The notice described synthetic cannabinoids as substances that are synthesized in laboratories that mimic delta-9- tetrahydrocannabinol (THC), the main psychoactive ingredient in cannabis. The DEA said that from 2009, abuse of SCs has escalated in the United States noting recent hospital reports, and said the products are negatively impacting communities. They also state that there are no medical uses for these products.

The DEA said that emergency room situations involving these compounds have included seizures, sudden collapse, involuntary muscle spasms, jerking movements, catatonia, and increased violence.

Multiple deaths have been reported involving MDMB- 4en-PINACA, 4F-MDMB-BUTICA, and CUMYL-PEGACLONE. In addition, all six SCs have been seized by law enforcement in the United States. Based on the pharmacological similarities between MDMB-4en-PINACA, 4F-MDMB-BUTICA, ADB-4en-PINACA, CUMYL- PEGACLONE, 5F-EDMB-PICA, and MMB-FUBICA and other schedule I SCs, these six SCs are likely to produce signs of addiction and withdrawal.

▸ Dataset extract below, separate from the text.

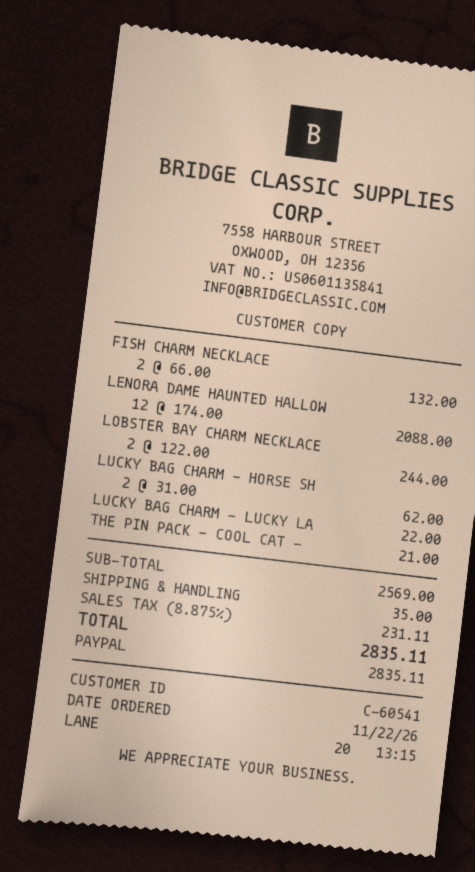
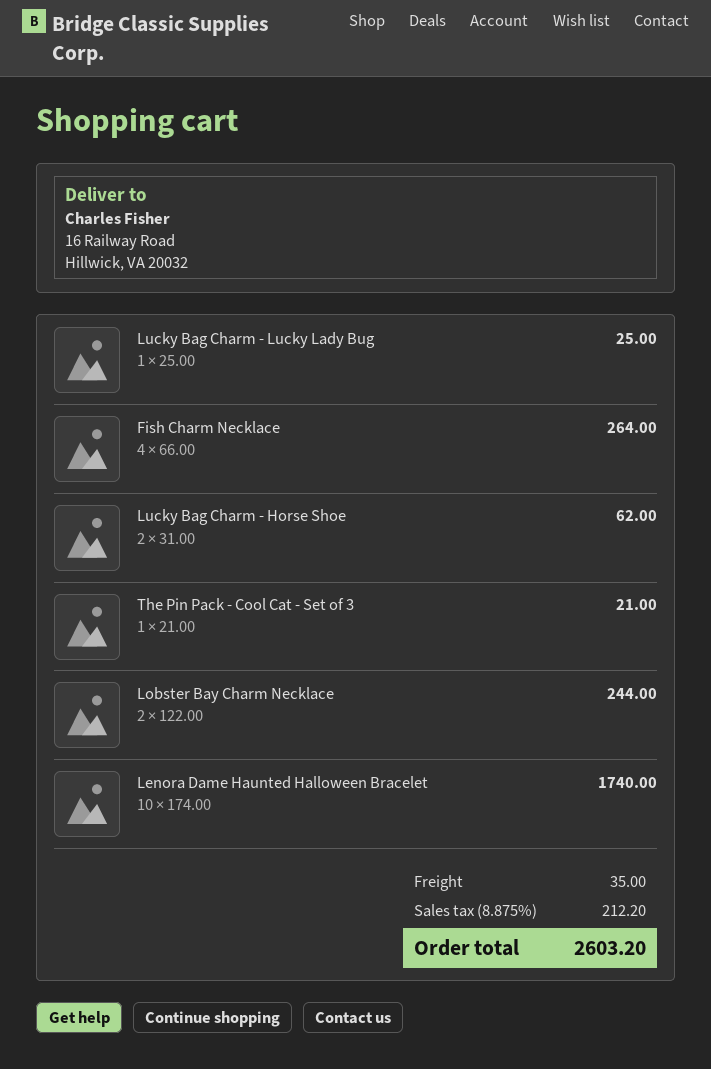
FISH CHARM NECKLACE: 2 x 66.00 = 132.00 -> 4 x 66.00 = 264.00
LENORA DAME HAUNTED HALLOW: 12 x 174.00 = 2088.00 -> 10 x 174.00 = 1740.00
LUCKY BAG CHARM - LUCKY LA: 1 x 22.00 = 22.00 -> 1 x 25.00 = 25.00
tax: 8.875% = 231.11 -> 8.875% = 212.20
total: 2835.11 -> 2603.20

These products typically come from China in bulk powder form and are smuggled via common carrier into the United States and find their way to clandestine designer drug product manufacturing operations located in residential neighborhoods, garages, warehouses, and other similar destinations throughout the country. The producers then spray or mix the SCs with plant material for consumers to smoke with a pipe or rolled into a joint.

Next Steps

The new order states that if sellers don’t have a license to sell these Schedule 1 drugs, they need to surrender these products. If this order is extended or made permanent, the DEA said it will publish a document in the Federal Register.